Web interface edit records
►
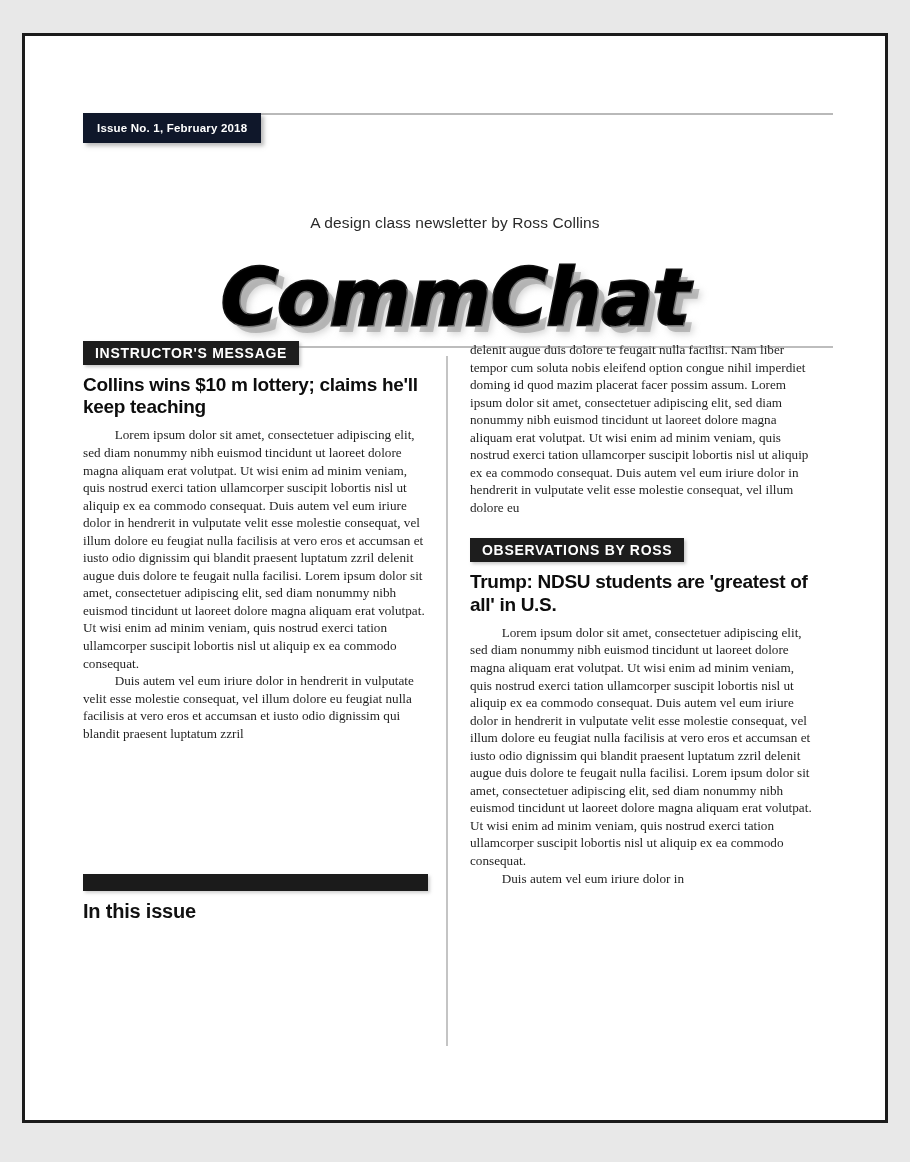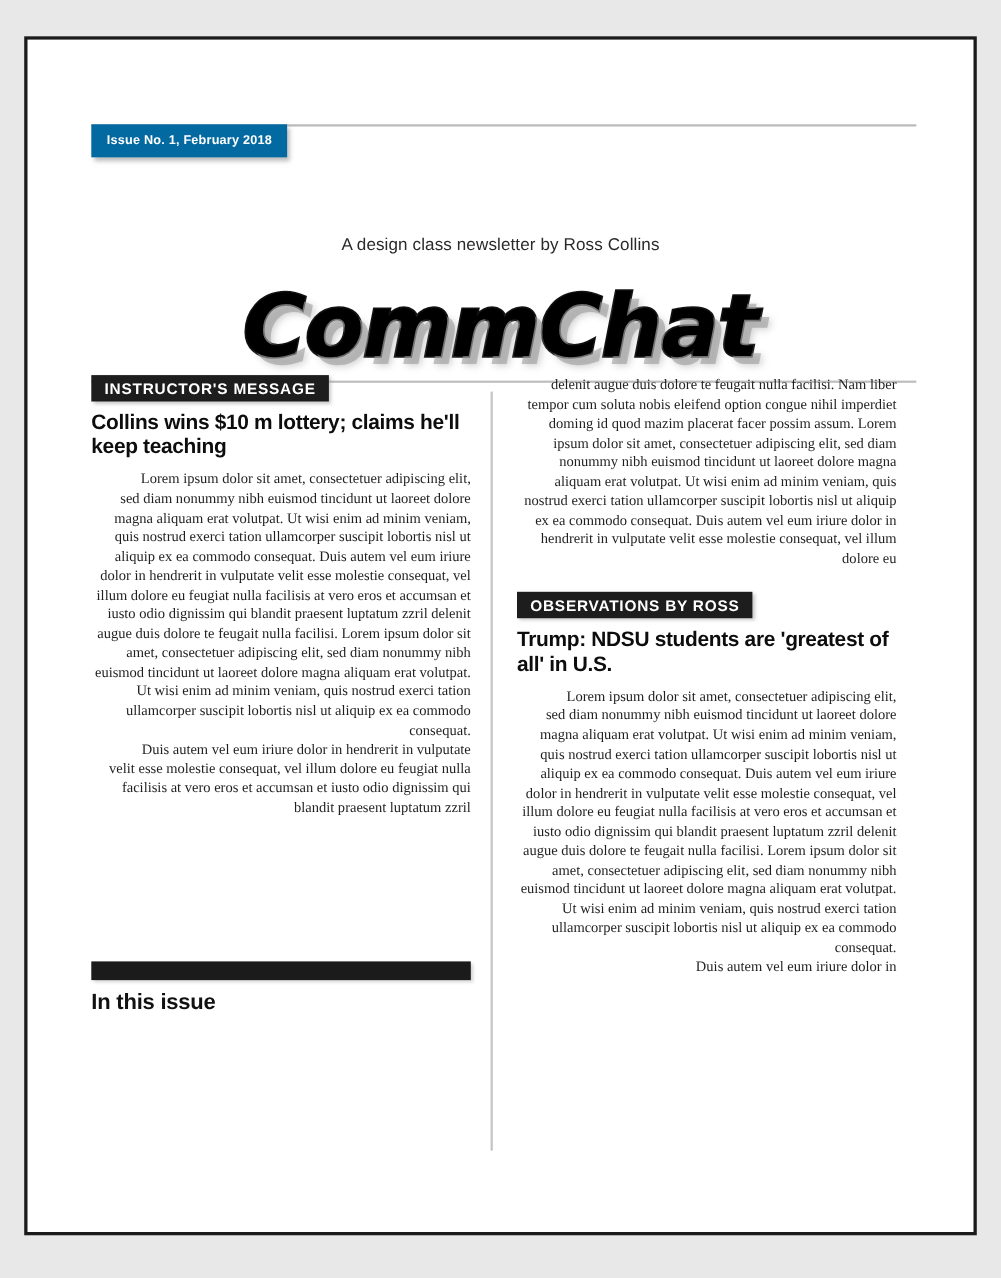"Issue No. 1, February 2018" .issue-banner { background: #0369a1 -> #0f172a }
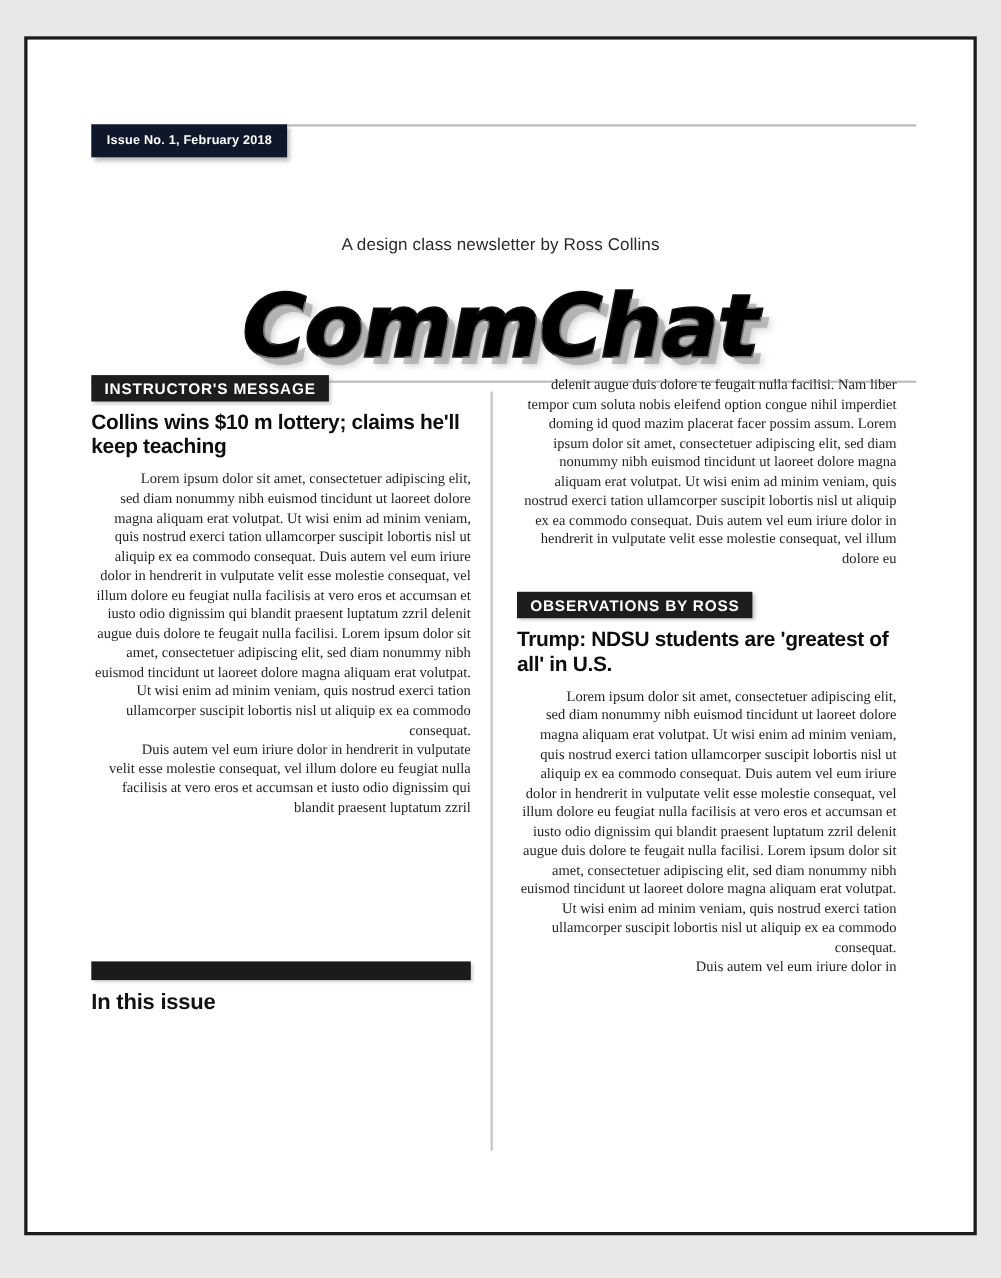"delenit augue duis dolore te" .body-text p { text-align: right -> none }
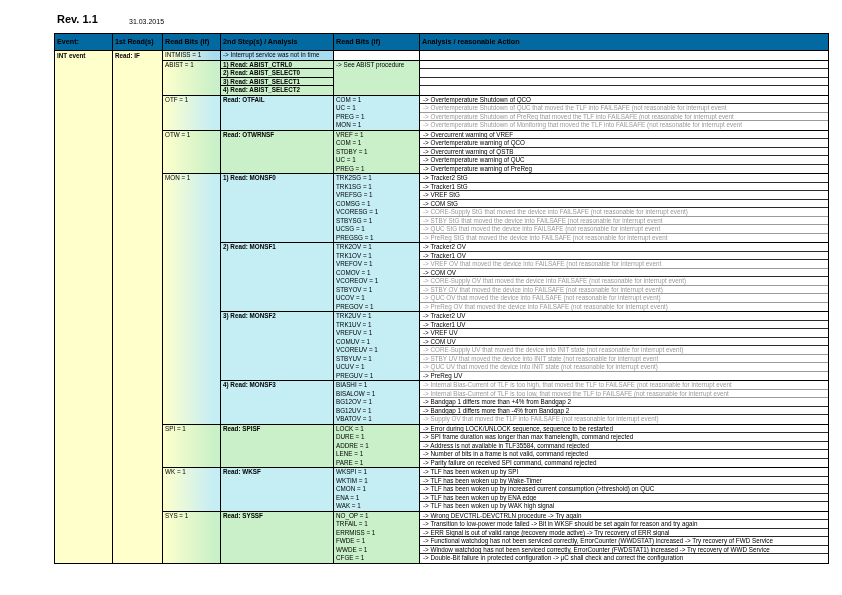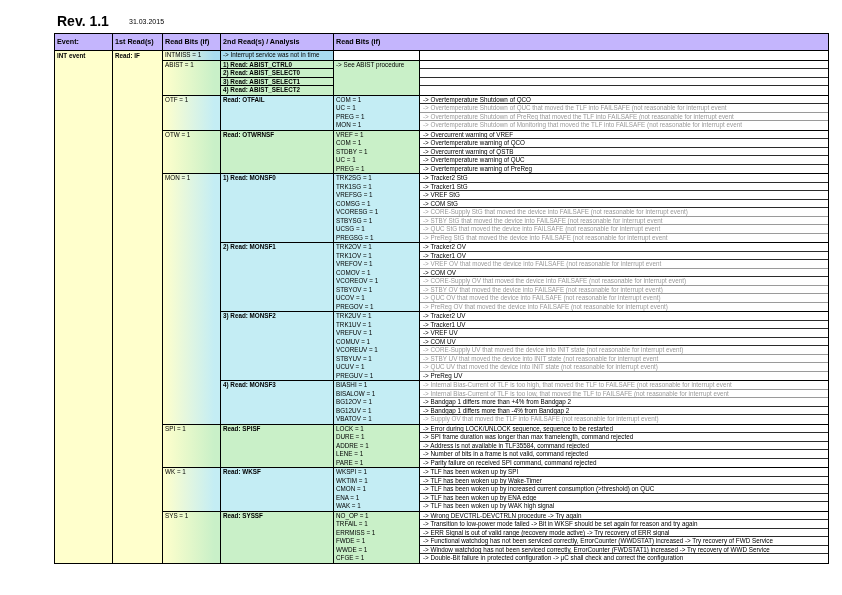"Rev. 1.1" .rev { font-size: 14px -> 11px }
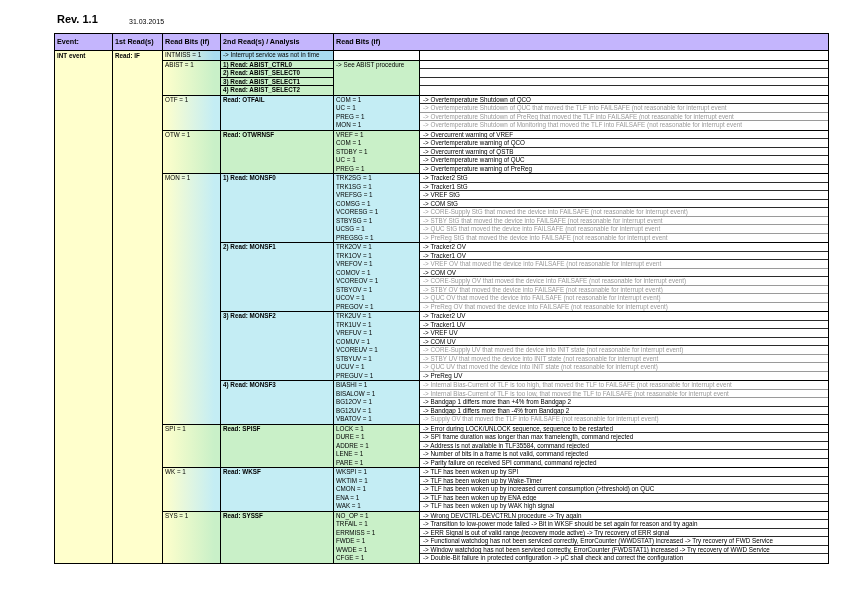"Event:" div.thead { background: #c4b5fd -> #0369a1; justify-content: none -> space-between }
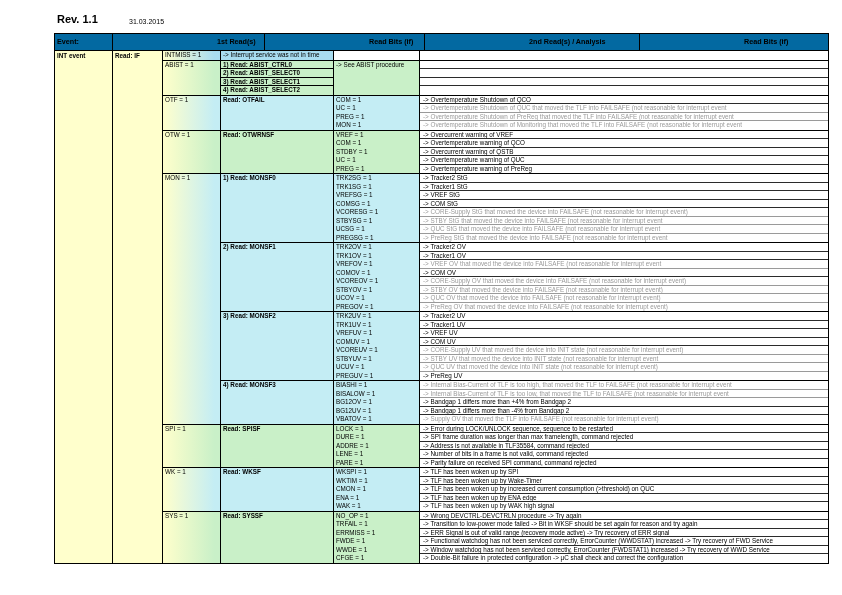"2nd Read(s) / Analysis" div.hc { text: Read -> Step }
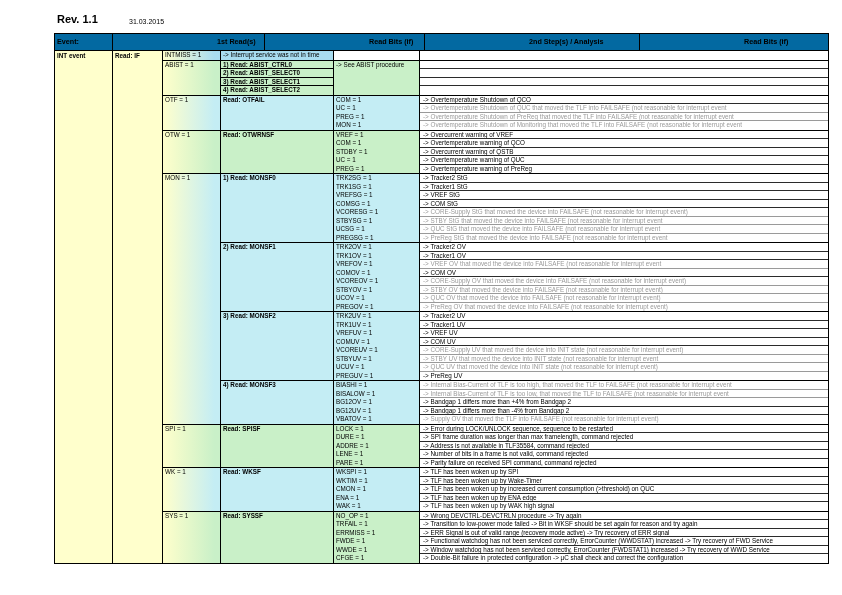"Analysis / reasonable Action" div.hc { html: none -> <div>Analysis / reasonable Action</div> }
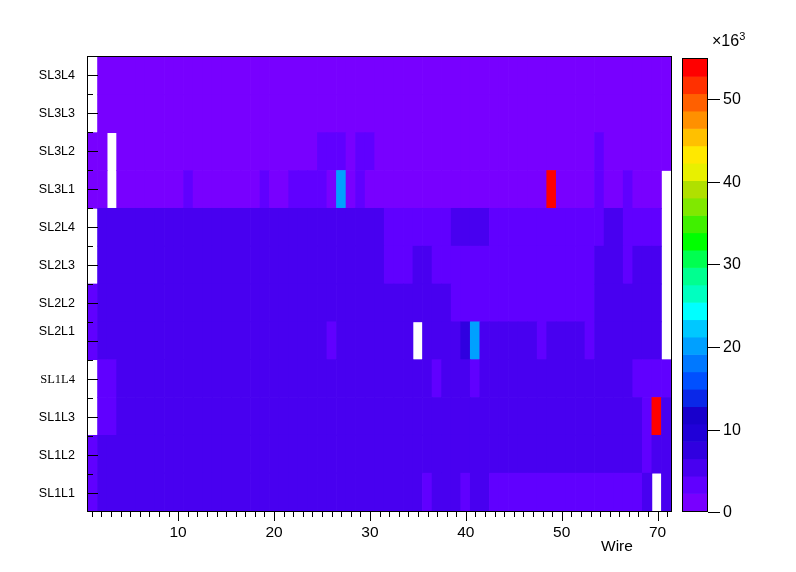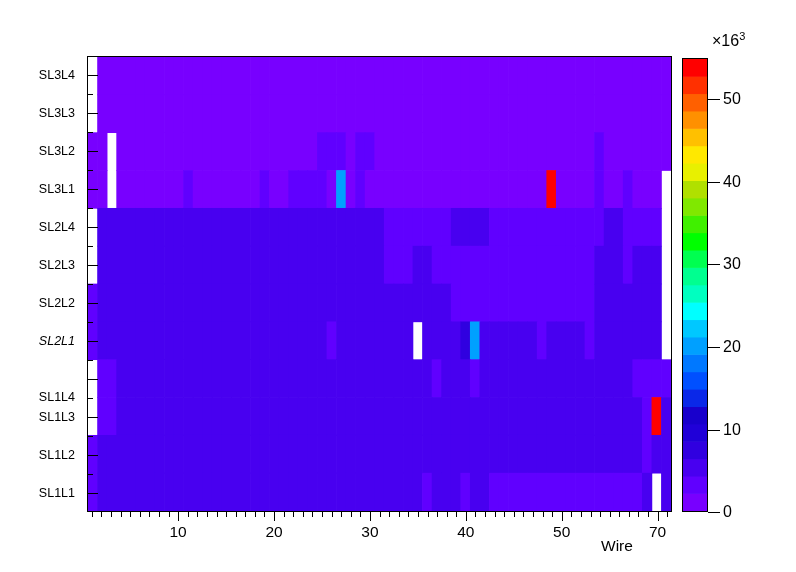"SL2L1" div.y-tick-label { font-style: italic -> none; top: 285px -> 275px }
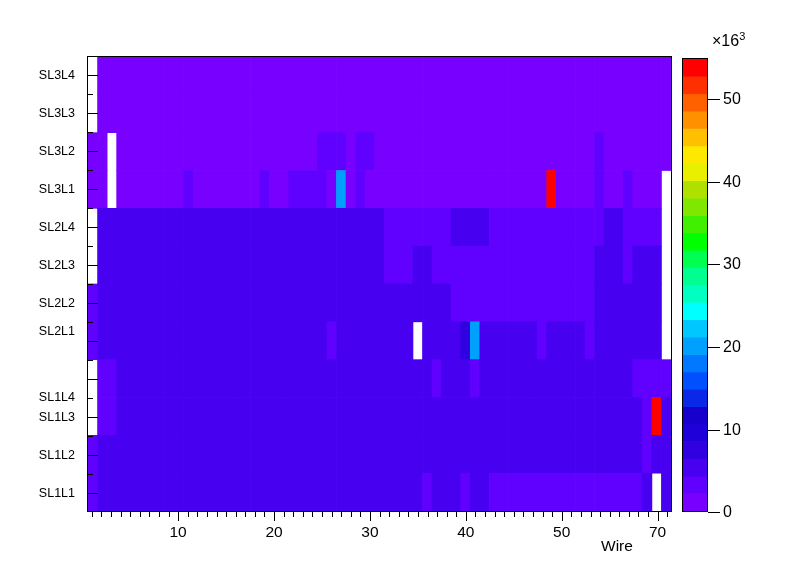"SL1L4" div.y-tick-label { font-family: none -> Liberation Serif, serif; top: 341px -> 323px }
◄
Action item
If a line comes after the line with "font-style: italic ->", it stays out; print exactly every line from the start of the entries up to and including that line, but no pictures.

Final answer
"Issue No. 1, February 2018" .issue-banner { background: #0369a1 -> #0f172a }
"delenit augue duis dolore te" .body-text p { text-align: right -> none }
"Rev. 1.1" .rev { font-size: 14px -> 11px }
"Event:" div.thead { background: #c4b5fd -> #0369a1; justify-content: none -> space-between }
"2nd Read(s) / Analysis" div.hc { text: Read -> Step }
"Analysis / reasonable Action" div.hc { html: none -> <div>Analysis / reasonable Action</div> }
"SL2L1" div.y-tick-label { font-style: italic -> none; top: 285px -> 275px }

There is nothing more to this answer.